Выбрать главу

Но вот наконец и станция, с терпким весенним запахом тополей, с отрывистыми криками паровозов и гулким стуком стальных колес. Степка, перешагивая через рельсы, ведет сельчан к тупику прямиком. За станционным депо на ржавых рельсах никуда не ведущей, перегороженной толстыми бревнами насыпи стоят четыре облупленных вагона. Над железной крышей одного из вагонов синий дымок. И ни одного человека вокруг.

Некоторое время емашинцы ошалело молчат: а вдруг опоздали и вагоны уже пусты?

— Э-эй, ак-ти-вис-ты! Кто семена выдает? — наконец раздается восторженный голос Степки.

— Вот вам и активисты! — зло басит кто-то из мужиков в толпе.

Скрипит дверь крайнего пустого вагона — и невысокая женщина в драповом черном пальто и серой армейской ушанке с блокнотом и карандашом в руках спрыгивает на землю.

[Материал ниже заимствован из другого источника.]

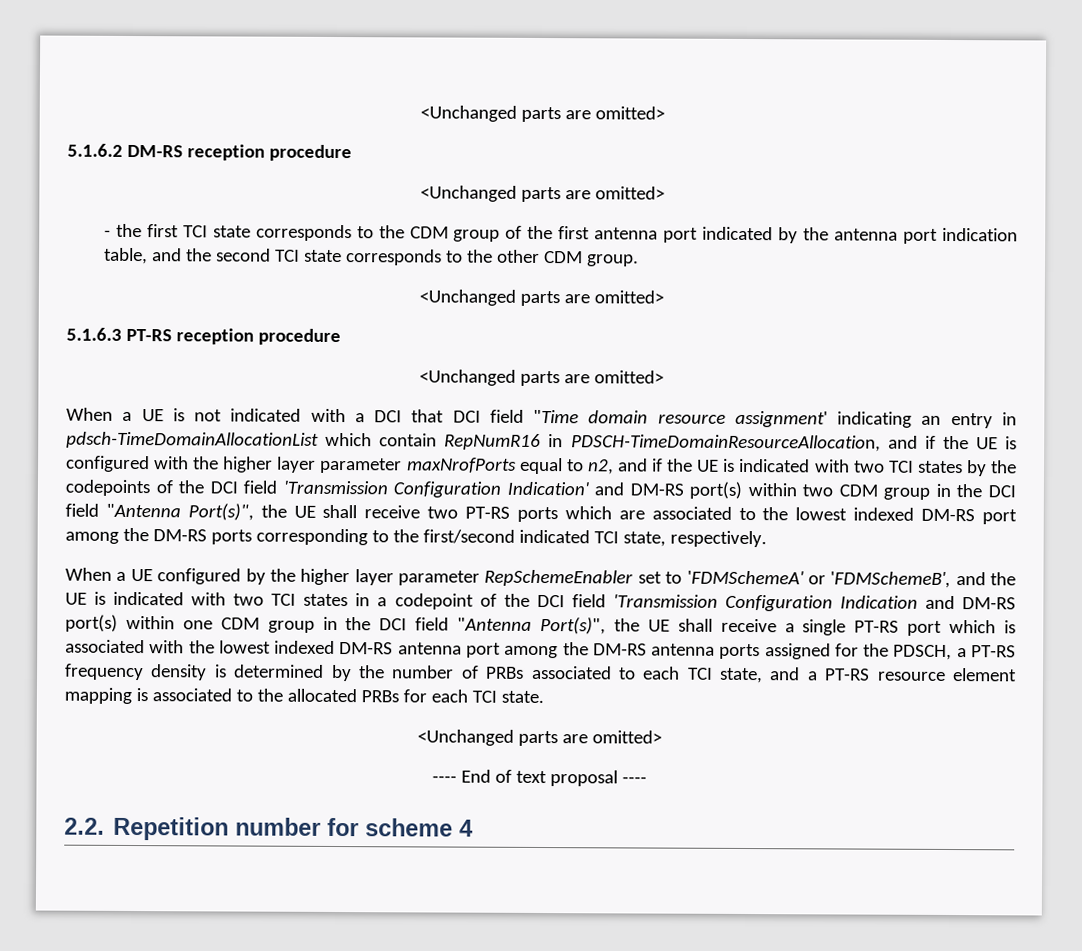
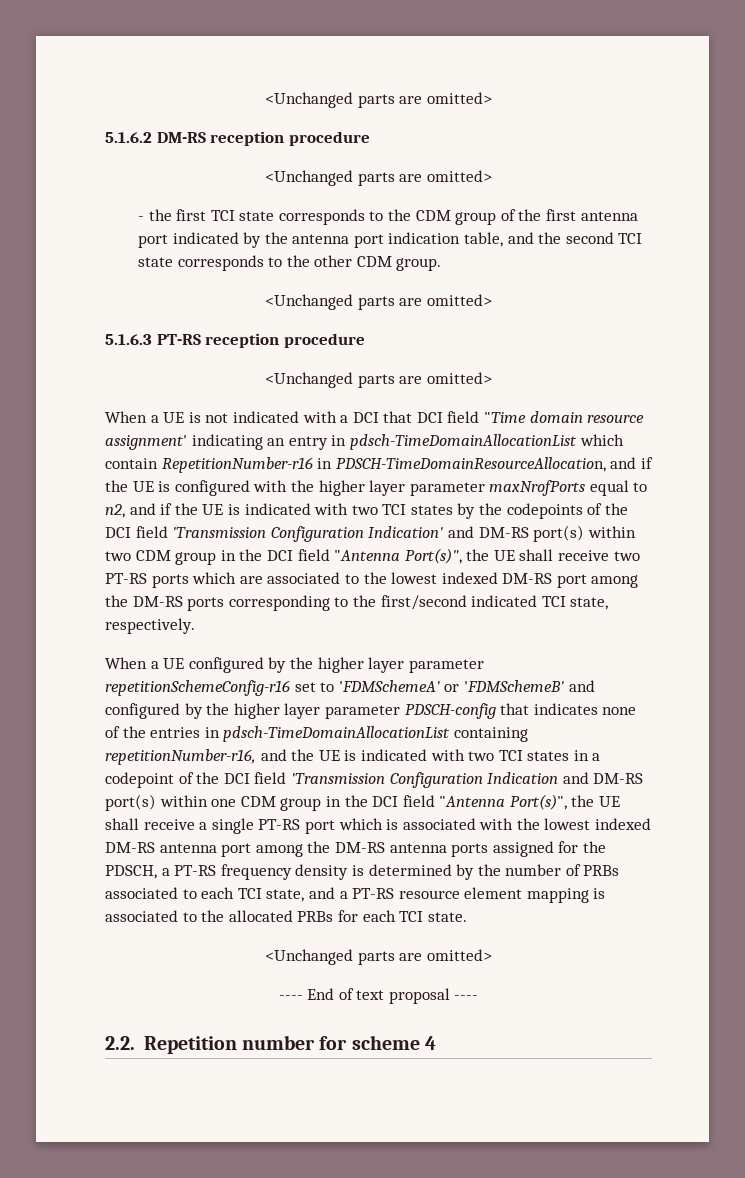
- When a UE is not indicated with a DCI that DCI field "Time domain resource assignment' indicating an entry in pdsch-TimeDomainAllocationList which contain RepNumR16 in PDSCH-TimeDomainResourceAllocation, and if the UE is configured with the higher layer parameter maxNrofPorts equal to n2, and if the UE is indicated with two TCI states by the codepoints of the DCI field 'Transmission Configuration Indication' and DM-RS port(s) within two CDM group in the DCI field "Antenna Port(s)", the UE shall receive two PT-RS ports which are associated to the lowest indexed DM-RS port among the DM-RS ports corresponding to the first/second indicated TCI state, respectively.
+ When a UE is not indicated with a DCI that DCI field "Time domain resource assignment' indicating an entry in pdsch-TimeDomainAllocationList which contain RepetitionNumber-r16 in PDSCH-TimeDomainResourceAllocation, and if the UE is configured with the higher layer parameter maxNrofPorts equal to n2, and if the UE is indicated with two TCI states by the codepoints of the DCI field 'Transmission Configuration Indication' and DM-RS port(s) within two CDM group in the DCI field "Antenna Port(s)", the UE shall receive two PT-RS ports which are associated to the lowest indexed DM-RS port among the DM-RS ports corresponding to the first/second indicated TCI state, respectively.
- When a UE configured by the higher layer parameter RepSchemeEnabler set to 'FDMSchemeA' or 'FDMSchemeB', and the UE is indicated with two TCI states in a codepoint of the DCI field 'Transmission Configuration Indication and DM-RS port(s) within one CDM group in the DCI field "Antenna Port(s)", the UE shall receive a single PT-RS port which is associated with the lowest indexed DM-RS antenna port among the DM-RS antenna ports assigned for the PDSCH, a PT-RS frequency density is determined by the number of PRBs associated to each TCI state, and a PT-RS resource element mapping is associated to the allocated PRBs for each TCI state.
+ When a UE configured by the higher layer parameter repetitionSchemeConfig-r16 set to 'FDMSchemeA' or 'FDMSchemeB' and configured by the higher layer parameter PDSCH-config that indicates none of the entries in pdsch-TimeDomainAllocationList containing repetitionNumber-r16, and the UE is indicated with two TCI states in a codepoint of the DCI field 'Transmission Configuration Indication and DM-RS port(s) within one CDM group in the DCI field "Antenna Port(s)", the UE shall receive a single PT-RS port which is associated with the lowest indexed DM-RS antenna port among the DM-RS antenna ports assigned for the PDSCH, a PT-RS frequency density is determined by the number of PRBs associated to each TCI state, and a PT-RS resource element mapping is associated to the allocated PRBs for each TCI state.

— Добрый день, товарищи! Откуда прибыли? — бодро спрашивает она, и Сима только теперь узнает в худощавой, с постаревшим и загорелым лицом женщине Школину, секретаря Таушинского волкома. Вслед за Школиной откуда-то из-за вагонов на Степку и Симу радостно налетает Тимка. На нем шинель, все тот же шлем, только сапоги совсем сдали. У одного подошва подвязана веревочкой и из дырявого носка торчит пакля. Появляются еще двое парней и Мясникова, все в шинелях.

Степка задерживает восторженный взгляд на большом черном нагане, что висит на ремне у Мазунина сбоку.

— Ну чисто вылитый комиссар!

— Домой-то когда теперь? — спрашивает Сима.

— Вместе с вами. Думаю отпроситься у Школиной, — на потемневшем скуластом лице Тимки весело поблескивают светлые глаза и зубы.

Степка озабоченно смотрит на Тимофея и сдвигает на макушку свой заячий малахай.

— Как зерно понесем? Дорога совсем разъехалась.

— Пока амбары тут подготовили. Как подсохнет, увезем на подводах.

— В чадновские амбары нам не с руки! Которые пехом — пусть сыплют. А нам не с руки!

Тимка резко оборачивается на знакомый высокий голос и видит подъехавших. Это Демьян Харин на своем сытом Серке и Степкин отец Кузьма на низкорослом чалом меринке. Чалый запаленно дышит, шея и бока его в темных подтеках пота. Нелегко, знать, досталась ему дорога рядом с сытым кулацким конем.

— Так негоже! — решительно наступает на Тимку Кузьма. — Не годится всем вместе.

— Зерно охранять будут, — миролюбиво вставляет, подходя к верховым, Мясникова.

— Барышня, нам не подходит! Сразу на руки получить желаем, — горячится Кузьма.

— Стоило десять верст киселя хлебать, — вторит Кузьме теперь кто-то уже из толпы. Харин угрюмо молчит и старается не смотреть на Мазунина и активистов.

— Тут не собрание, — властно одергивает Кузьму Школина. — Как всем, так и вам. Отпускаем только по спискам, утвержденным комитетами бедноты. Степан, кто у вас старший?

— А вот — Егор Михеич, — показывает Степка на статного рыжеватого мужика в полувоенной одежде и сапогах со шпорами. — Кавалерист-азинец. Находится после лазарета на отдыхе.

Егор Михеич, сильно опираясь на свежевыструганную липовую палку, подходит ко Школиной и подает ей развернутый тетрадный листок. На нем фиолетовым карандашом угловато выведены фамилии бедняков.

Школина берет список, по-мужски крепко жмет фронтовику руку и, обращаясь к прибывшим, приглашает.

— Идемте, товарищи. Еще раз повторяю: отпускаем по списку, только беднякам, крайне нуждающимся. Тимофей, отведешь своих в Старую Чадновку, к амбару, что на задах у пожарки.

— Знаем мы ваши амбары. Двуногих мышей кормить, — угрюмо набычившись, роняет наконец Харин. — Мастера по чужим сусекам грести…

— Мы сразу желаем. Лонись у нас сколь выгребли!.. — визгливо поддерживает его Кузьма.

— Сима, подсушись тут, — Тимофей показывает на вагон, над крышей которого курится дымок. — Я отнесу твое, — он забирает у Симы мешок и шагает вслед за Школиной.

— Демьян Евстафьевич, надо бы главного начальника разыскать. Негоже нам в общий амбар сыпать.

— Экий ты, братец, прыткий. Ежели даже навесят, та́к они тебя одного и отпустят.

— А нешто с конвоем?

Около верховых останавливается Степка.